While this doesn’t mean that anyone who feels depressed or anxious in later life will go on to develop Alzheimer’s, the relationship intrigues him. Unraveling the link between mood disorders and Alzheimer’s may provide additional opportunities to intervene in the disease, which 12.7 million Americans will be living with by 2050, according to the Alzheimer’s Association.
Hopeful horizons
The driving hope behind this wide-ranging mental health research is that it will prevent and alleviate suffering.
Baram and colleagues are studying thousands of veterans of the Iraq and Afghanistan wars to look for patterns in early-life experiences that could predict which soldiers are most vulnerable to PTSD. Someday, those at highest risk for developing the disorder could be identified before being deployed to combat situations.
Additionally, Conte Center researchers have successfully rewired neural networks in mice, using a benign virus carrying a special gene that’s sensitive to light and then shining a light to activate or deactivate the cells. Baram envisions a future in which it might be possible to employ such a technique to safely repair the pleasure circuits in people’s brains, relieving many symptoms of common mental illnesses.
Peering inside brains to understand the mechanisms of mental health at the neural level opens new opportunities for treatment and also to destigmatize disorders.
“We need to educate our parents, community and students that not only is mental illness treatable, but there’s a biology behind it that makes it on par with any other physical condition,” Yassa says. “It’s all in your head? Yes, those are brain cells and connections, and that’s physical, just like diabetes, arthritis or anything else.”
As anyone who has persevered through the challenges of the early 2020s can attest, mental health is essential to overall well-being.
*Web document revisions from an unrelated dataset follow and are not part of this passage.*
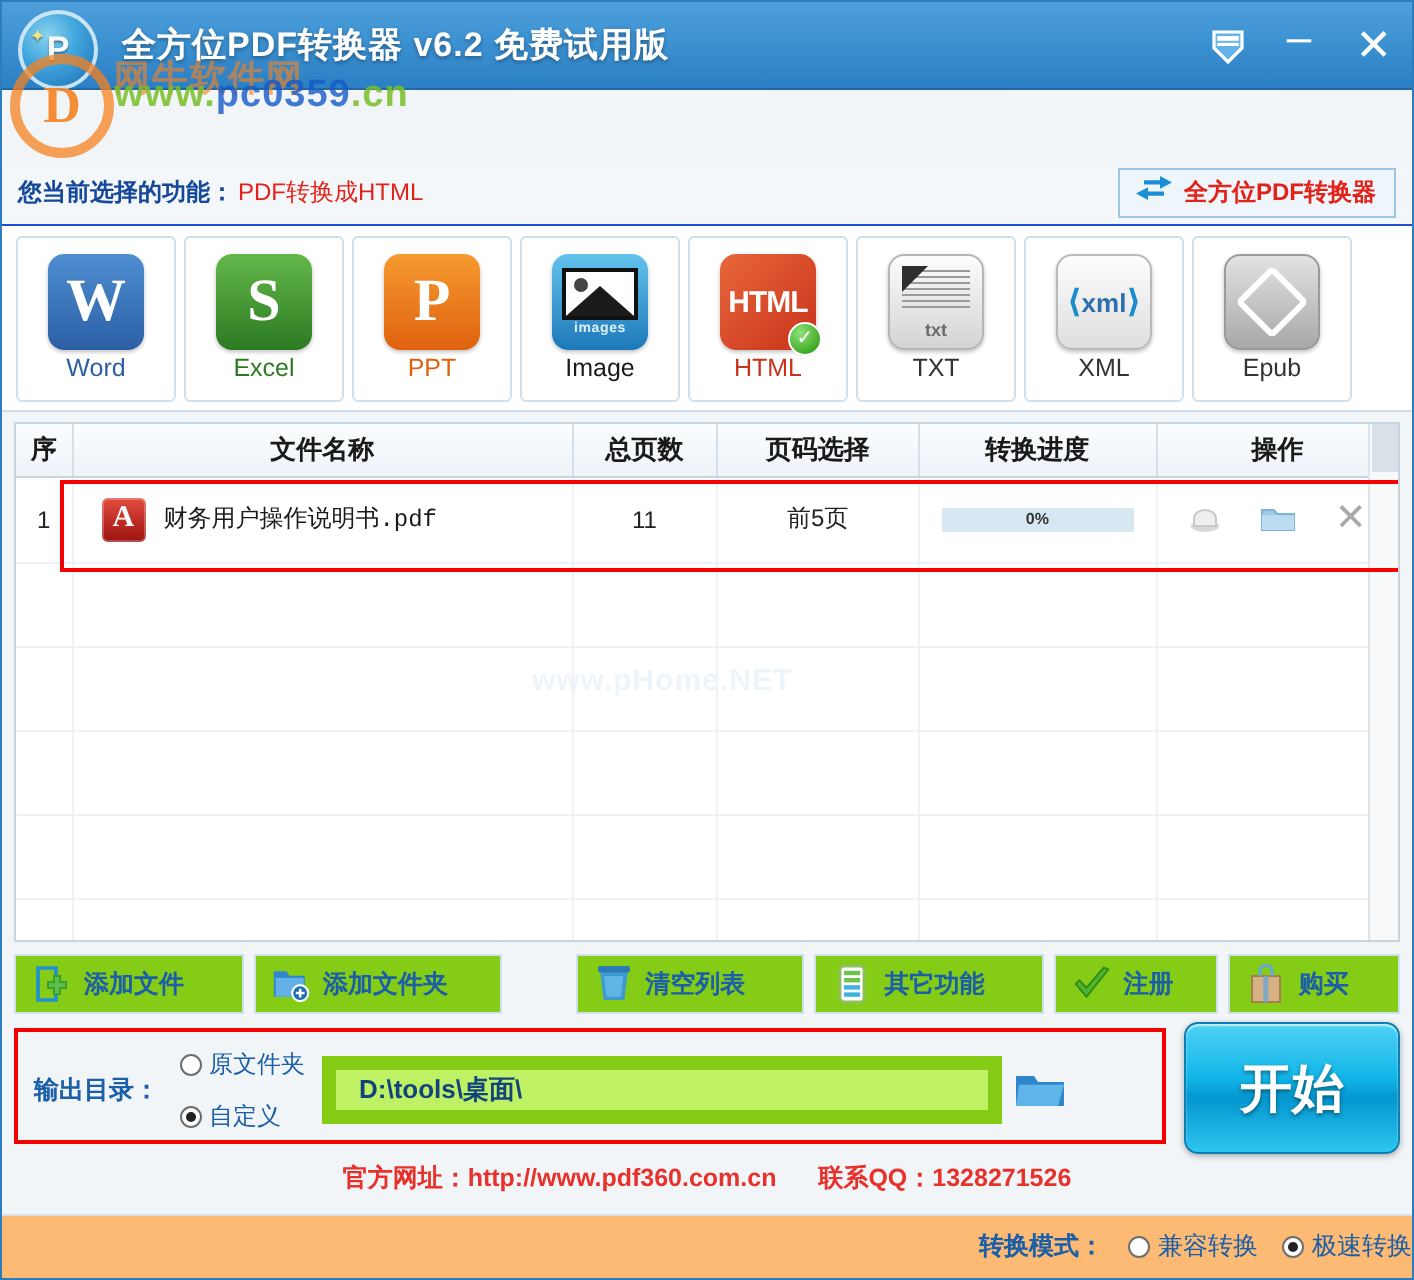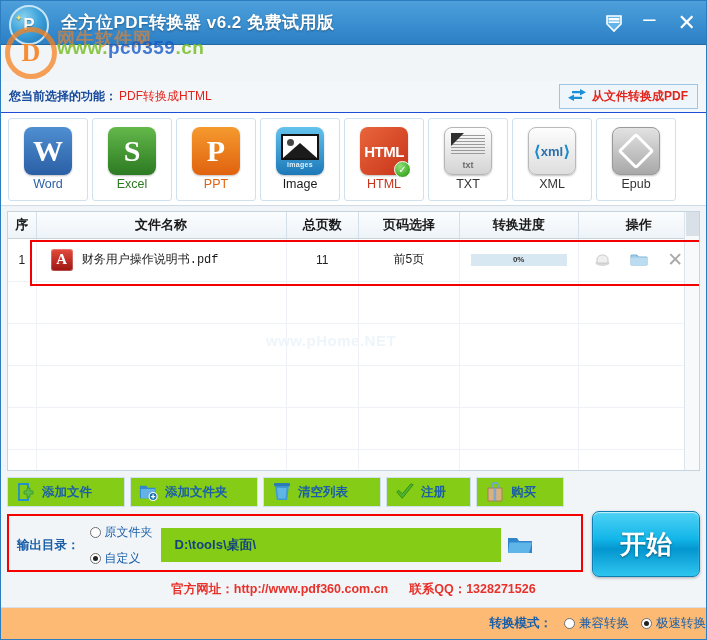"从文件转换成PDF" span.lbl { text: 从文件转换成PDF -> 全方位PDF转换器 }
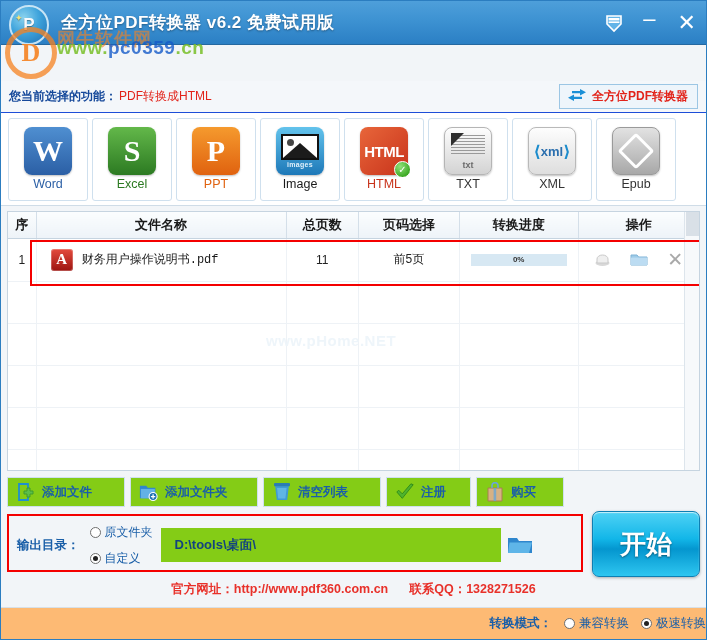"清空列表" .abtn.w3 { margin-left: none -> 32px }
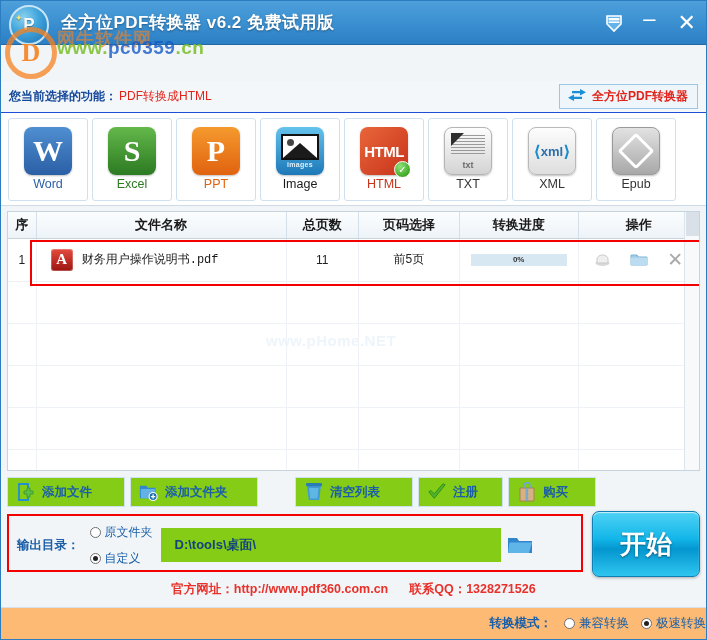"其它功能" div.abtn { html: none -> <div> <span> <svg> <rect></rect> <rect></rect> <rect></rect> <rect></rect> <rect></rect> </svg> </span> <span>其它功能</span> </div> }
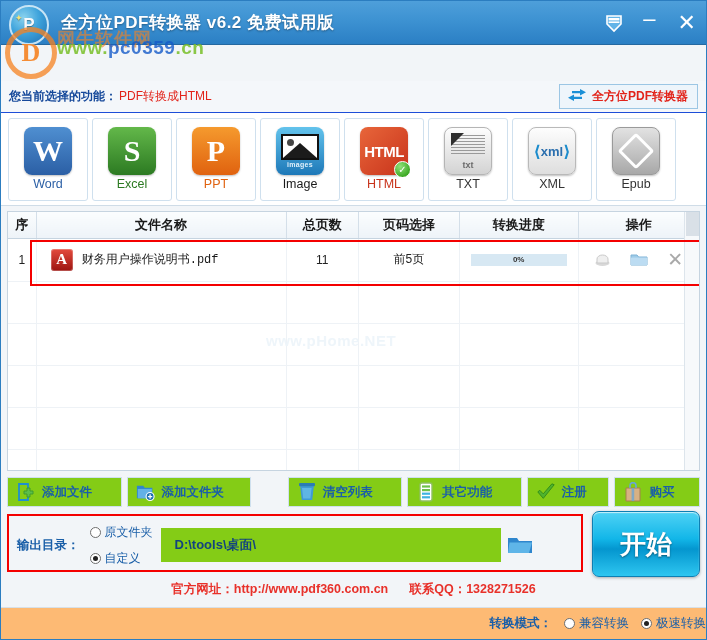"D:\tools\桌面\" .pathbox { background: #84cc16 -> #bef264; border: 2px solid #84cc16 -> 7px solid #84cc16 }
“We can’t separate the head from the rest of the body,” Joshi says. “Taking care of the whole patient means truly valuing their mental health as well as their physical health.”
A therapist’s advice for parents
Jessica Borelli is an associate professor of psychological science at UC Irvine and a clinical psychologist with a practice in Newport Beach. As advocacy groups and the U.S. surgeon general sound the alarm about the rise in mental health problems among children and adolescents, Borelli offers advice for parents.
“The worst thing is a kid who’s struggling on their own, and the parent knows nothing about it,” she says. “There can be years of hurt and pain that could have been addressed earlier, but the child just didn’t realize the parent was available to help them.”
Kids are inherently afraid of violating their parents’ expectations. Borelli encourages parents to tell their children explicitly, “There is nothing you could feel, think or do that would make me not love you. You can tell me anything.”
Don’t assume your kids know you’re there for them, she says; they need to be reminded frequently, “I’m here to listen.”
Borelli urges parents to create space in their busy lives to talk about feelings openly — when no one is on their phone.
When your child expresses something difficult, she says, reinforce that they did the right thing by telling you, perhaps by responding, “I’m so glad you shared this with me. There’s no feeling that’s too big to handle together.”
Parents can help their children navigate most of the challenges of growing up, but if you suspect serious mental health issues, seek professional assistance. Borelli says, “The kids who are at greatest risk are the ones who are suffering in silence, whose parents have no insight into what’s going on with them.”